The bombing Wednesday dealt a blow to the tight-knit spy agency.

Among those killed was the chief of the CIA post, whom former officials identified as a mother of three.

Six more agency personnel were wounded in what was considered the most lethal attack for the CIA since the war in Afghanistan began in 2001 and possibly even since the 1983 U.S. Embassy bombing in Beirut.

It also was the single deadliest attack for Americans in Afghanistan since eight soldiers were killed in an insurgent attack on a base in the east on Oct. 3.

President Obama and CIA Director Leon Panetta were joined by several lawmakers yesterday in praising agency employees for their work.

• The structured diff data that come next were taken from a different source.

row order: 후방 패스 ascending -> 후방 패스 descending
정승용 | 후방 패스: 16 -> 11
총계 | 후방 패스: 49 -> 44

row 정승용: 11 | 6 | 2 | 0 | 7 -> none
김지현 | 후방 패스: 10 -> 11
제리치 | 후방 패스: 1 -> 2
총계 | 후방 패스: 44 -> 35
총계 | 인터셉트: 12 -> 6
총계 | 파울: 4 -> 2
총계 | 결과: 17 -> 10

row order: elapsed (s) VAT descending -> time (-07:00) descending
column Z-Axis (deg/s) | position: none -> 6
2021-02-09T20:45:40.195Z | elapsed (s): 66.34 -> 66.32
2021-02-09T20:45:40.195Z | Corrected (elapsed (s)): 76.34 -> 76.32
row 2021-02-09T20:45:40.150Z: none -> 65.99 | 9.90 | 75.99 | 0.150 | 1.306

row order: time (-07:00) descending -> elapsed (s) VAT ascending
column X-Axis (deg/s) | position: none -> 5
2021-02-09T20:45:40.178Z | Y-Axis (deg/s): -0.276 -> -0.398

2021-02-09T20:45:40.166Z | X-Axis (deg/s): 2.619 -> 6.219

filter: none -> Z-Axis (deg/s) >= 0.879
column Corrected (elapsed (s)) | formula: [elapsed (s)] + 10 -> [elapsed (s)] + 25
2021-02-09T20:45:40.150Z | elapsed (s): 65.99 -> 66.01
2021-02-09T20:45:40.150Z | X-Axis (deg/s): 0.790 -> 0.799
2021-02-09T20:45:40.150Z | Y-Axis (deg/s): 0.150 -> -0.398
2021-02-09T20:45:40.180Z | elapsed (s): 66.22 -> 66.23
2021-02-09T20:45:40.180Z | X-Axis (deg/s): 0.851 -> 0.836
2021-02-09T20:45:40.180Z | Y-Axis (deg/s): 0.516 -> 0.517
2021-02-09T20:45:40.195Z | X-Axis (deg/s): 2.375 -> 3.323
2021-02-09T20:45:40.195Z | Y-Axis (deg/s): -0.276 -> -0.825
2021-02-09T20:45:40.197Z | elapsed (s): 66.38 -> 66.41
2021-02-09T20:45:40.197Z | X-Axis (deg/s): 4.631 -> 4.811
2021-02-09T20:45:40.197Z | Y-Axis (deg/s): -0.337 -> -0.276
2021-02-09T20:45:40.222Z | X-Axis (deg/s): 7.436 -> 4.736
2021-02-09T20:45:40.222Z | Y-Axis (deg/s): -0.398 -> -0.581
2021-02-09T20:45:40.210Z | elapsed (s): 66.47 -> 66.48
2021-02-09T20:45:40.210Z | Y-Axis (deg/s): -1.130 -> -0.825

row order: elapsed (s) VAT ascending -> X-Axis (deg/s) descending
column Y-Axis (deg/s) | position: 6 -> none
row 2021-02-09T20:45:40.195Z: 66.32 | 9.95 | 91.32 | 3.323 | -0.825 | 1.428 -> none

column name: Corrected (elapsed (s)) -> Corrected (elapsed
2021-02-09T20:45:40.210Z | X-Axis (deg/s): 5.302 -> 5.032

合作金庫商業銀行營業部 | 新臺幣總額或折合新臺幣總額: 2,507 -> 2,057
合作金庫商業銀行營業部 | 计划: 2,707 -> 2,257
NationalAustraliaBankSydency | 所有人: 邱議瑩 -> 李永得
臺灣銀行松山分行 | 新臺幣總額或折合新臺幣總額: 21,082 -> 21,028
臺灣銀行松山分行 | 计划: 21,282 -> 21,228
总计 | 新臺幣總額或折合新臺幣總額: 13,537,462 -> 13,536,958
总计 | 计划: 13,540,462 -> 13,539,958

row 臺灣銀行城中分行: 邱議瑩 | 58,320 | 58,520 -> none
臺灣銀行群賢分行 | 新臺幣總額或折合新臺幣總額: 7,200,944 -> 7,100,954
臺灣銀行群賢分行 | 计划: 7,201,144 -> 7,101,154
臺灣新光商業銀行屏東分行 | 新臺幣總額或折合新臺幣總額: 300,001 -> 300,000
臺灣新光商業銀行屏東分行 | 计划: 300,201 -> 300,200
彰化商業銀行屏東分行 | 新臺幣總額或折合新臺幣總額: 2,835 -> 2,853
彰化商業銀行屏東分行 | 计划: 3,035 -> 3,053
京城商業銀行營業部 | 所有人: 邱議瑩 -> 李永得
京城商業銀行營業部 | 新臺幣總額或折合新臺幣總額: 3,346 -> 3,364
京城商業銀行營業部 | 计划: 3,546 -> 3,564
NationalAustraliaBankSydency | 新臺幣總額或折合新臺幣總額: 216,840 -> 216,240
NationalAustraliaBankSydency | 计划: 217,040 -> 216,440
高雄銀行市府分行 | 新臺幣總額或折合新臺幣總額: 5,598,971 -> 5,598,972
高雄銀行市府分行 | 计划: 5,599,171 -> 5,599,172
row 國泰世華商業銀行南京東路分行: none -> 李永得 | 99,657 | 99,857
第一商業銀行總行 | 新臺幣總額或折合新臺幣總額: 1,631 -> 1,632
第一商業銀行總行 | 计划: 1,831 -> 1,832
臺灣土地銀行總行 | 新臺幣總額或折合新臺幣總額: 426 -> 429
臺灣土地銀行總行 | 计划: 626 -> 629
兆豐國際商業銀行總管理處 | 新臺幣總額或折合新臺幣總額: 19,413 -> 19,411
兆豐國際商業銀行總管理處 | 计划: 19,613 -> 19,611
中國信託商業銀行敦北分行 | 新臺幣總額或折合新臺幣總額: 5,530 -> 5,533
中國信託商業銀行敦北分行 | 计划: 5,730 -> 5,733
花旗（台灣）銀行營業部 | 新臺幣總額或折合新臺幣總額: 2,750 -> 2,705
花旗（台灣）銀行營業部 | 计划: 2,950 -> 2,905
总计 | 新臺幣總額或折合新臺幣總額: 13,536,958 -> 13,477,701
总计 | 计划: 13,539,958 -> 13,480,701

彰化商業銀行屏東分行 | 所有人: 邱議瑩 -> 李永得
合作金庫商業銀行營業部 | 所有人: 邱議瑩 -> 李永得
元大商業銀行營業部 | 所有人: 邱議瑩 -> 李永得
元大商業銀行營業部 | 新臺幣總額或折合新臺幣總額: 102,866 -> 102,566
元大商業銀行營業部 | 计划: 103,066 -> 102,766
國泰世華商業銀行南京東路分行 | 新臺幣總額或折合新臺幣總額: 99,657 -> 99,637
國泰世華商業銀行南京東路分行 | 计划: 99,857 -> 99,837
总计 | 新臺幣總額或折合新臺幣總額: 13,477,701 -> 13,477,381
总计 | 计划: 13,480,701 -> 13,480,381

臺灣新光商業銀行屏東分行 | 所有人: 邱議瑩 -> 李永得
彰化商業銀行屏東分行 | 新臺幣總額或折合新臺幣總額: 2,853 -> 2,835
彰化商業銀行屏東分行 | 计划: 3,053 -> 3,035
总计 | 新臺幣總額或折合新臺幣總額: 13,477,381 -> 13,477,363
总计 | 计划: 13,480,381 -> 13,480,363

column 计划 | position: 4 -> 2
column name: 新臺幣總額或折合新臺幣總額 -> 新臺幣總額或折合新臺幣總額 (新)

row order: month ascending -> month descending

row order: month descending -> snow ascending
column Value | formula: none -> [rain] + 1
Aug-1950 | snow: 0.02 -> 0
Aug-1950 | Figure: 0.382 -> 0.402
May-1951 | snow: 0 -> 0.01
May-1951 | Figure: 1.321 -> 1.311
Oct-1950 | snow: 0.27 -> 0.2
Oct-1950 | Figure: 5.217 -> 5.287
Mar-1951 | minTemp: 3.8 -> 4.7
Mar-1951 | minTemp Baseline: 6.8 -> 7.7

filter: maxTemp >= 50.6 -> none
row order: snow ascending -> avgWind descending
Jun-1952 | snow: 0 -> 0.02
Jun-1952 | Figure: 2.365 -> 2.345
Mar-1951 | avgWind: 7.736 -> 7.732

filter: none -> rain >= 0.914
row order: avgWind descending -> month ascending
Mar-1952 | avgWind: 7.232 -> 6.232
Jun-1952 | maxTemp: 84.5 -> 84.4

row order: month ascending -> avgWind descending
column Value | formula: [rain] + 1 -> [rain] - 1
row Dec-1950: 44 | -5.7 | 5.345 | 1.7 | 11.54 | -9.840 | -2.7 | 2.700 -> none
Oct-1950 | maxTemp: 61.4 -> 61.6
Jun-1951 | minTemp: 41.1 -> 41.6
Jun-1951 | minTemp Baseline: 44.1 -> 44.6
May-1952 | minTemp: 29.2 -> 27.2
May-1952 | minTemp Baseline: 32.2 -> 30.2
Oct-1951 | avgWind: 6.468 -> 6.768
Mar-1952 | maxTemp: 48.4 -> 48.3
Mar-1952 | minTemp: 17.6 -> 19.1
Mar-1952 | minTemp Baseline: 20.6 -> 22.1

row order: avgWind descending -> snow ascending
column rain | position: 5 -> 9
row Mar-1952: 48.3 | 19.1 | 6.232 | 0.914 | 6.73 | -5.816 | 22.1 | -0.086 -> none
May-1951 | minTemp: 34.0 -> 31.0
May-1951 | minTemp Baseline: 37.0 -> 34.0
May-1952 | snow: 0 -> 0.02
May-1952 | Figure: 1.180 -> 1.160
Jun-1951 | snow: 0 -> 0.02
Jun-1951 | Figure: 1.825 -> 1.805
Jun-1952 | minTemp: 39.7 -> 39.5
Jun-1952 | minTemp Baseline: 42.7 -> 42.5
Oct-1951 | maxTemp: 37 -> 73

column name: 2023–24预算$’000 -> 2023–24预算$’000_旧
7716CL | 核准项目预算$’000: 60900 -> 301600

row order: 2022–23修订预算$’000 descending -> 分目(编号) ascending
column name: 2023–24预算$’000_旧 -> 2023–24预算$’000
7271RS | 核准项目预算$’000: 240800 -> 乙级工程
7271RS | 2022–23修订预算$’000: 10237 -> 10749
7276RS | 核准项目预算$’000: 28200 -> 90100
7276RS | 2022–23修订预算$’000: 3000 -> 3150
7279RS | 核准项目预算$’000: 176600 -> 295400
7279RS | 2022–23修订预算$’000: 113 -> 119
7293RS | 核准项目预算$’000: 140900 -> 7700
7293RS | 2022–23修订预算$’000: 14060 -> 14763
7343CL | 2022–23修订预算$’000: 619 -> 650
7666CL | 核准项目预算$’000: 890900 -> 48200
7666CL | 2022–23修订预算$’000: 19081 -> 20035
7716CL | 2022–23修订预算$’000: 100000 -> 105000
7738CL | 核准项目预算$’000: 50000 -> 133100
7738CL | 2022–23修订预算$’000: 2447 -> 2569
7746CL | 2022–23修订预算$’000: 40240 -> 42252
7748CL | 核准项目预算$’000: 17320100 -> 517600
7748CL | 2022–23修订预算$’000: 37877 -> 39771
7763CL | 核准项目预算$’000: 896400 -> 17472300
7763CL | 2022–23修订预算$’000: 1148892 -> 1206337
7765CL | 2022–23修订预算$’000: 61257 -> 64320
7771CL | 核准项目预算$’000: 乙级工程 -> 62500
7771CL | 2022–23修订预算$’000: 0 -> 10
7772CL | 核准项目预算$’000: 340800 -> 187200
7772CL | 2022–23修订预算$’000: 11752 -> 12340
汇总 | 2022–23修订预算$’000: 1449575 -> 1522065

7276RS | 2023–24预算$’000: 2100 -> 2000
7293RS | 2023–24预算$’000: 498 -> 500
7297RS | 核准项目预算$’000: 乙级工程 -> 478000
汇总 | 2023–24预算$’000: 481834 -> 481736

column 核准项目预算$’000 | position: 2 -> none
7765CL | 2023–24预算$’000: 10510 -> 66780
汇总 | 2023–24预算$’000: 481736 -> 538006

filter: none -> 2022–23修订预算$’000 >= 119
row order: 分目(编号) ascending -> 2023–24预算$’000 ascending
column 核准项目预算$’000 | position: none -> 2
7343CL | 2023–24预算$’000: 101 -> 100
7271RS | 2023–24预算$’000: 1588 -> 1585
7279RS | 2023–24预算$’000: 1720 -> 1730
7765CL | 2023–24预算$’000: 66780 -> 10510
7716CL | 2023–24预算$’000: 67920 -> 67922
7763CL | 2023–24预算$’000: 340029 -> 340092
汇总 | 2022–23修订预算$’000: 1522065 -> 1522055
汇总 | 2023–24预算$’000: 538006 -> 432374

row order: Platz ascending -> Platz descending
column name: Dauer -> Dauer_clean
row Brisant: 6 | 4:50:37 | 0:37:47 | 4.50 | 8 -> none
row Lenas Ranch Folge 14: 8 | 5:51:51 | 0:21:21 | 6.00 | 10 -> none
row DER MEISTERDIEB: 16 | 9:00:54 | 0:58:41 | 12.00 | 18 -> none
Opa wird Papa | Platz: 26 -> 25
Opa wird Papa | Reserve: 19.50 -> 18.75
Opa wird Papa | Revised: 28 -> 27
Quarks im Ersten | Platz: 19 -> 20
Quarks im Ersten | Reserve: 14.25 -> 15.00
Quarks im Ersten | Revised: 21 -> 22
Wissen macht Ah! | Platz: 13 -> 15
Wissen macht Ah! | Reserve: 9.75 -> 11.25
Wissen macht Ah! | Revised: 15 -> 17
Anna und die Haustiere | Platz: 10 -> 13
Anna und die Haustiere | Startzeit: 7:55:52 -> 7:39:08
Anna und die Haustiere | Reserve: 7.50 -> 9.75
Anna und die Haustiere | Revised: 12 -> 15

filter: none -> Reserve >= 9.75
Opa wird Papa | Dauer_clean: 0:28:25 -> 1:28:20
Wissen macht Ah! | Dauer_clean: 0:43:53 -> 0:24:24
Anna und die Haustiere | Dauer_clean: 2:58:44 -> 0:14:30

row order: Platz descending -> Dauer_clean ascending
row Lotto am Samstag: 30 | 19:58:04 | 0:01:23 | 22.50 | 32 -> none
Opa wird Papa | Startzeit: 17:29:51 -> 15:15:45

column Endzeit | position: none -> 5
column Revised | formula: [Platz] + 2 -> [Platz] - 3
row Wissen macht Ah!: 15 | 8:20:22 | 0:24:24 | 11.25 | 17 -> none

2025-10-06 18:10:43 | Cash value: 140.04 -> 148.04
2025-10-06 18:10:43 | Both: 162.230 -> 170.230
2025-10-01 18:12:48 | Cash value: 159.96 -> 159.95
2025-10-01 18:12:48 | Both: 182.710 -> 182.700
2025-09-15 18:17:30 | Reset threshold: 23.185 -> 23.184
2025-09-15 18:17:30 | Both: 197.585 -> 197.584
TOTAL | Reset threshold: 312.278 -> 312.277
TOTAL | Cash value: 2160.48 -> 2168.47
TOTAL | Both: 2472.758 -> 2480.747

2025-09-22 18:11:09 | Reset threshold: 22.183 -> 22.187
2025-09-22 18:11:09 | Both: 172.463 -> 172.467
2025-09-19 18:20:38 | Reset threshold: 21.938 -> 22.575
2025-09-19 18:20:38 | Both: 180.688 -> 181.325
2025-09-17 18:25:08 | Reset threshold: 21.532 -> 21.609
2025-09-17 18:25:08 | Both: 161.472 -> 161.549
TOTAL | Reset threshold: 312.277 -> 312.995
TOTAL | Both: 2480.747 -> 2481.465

"Those who fell yesterday were far from home and close to the enemy, doing the hard work that must be done to protect our country from terrorism," Mr. Panetta said.

"We owe them our deepest gratitude, and we pledge to them and their families that we will never cease fighting for the cause to which they dedicated their lives - a safer America," he said.

In a letter to CIA employees, Mr. Obama said their fallen colleagues came from a "long line of patriots" who had helped to keep the nation safe despite grave risks.

Mr. Panetta said the deaths would not deter the agency.

U.S. State Department spokesman Julie Reside said plans to increase the U.S. civilian presence in Afghanistan remained on track and that security would continue to be a primary concern.

"We fully expected to lose agents, but to lose so many all at once is a huge shock to the system and is very troubling," a former intelligence official said.

According to one former agency employee, the death toll represents a significant portion of the CIA's clandestine force in the region, but that many of the agency's employees have experience in Afghanistan.

"The bench is deeper in Afghanistan than it is anywhere in the world," the former employee said.

The incident occurred at a former military base on the edge of Khost city, the capital of Khost province which borders Pakistan and is a Taliban stronghold.

Taliban spokesman Zabiullah Mujahid said an Afghan National Army officer wearing a suicide vest entered the base and blew himself up inside the gym.

The Afghan Defense Ministry rejected the Taliban's claim that an Afghan soldier was involved in the attack and said none was stationed at the base.

But a spokesman for NATO-led forces in Afghanistan acknowledged Afghan security forces were working there.

Forward Operating Base Chapman used to be a military facility but was later turned into a CIA base, according to a U.S. official.

Mr. Obama has started deploying 30,000 more troops to Afghanistan to tackle the violence and NATO allies are contributing thousands more.

The surge is scheduled to be scaled back, starting in 2011, as the United States gradually hands over security to the Afghans, province by province.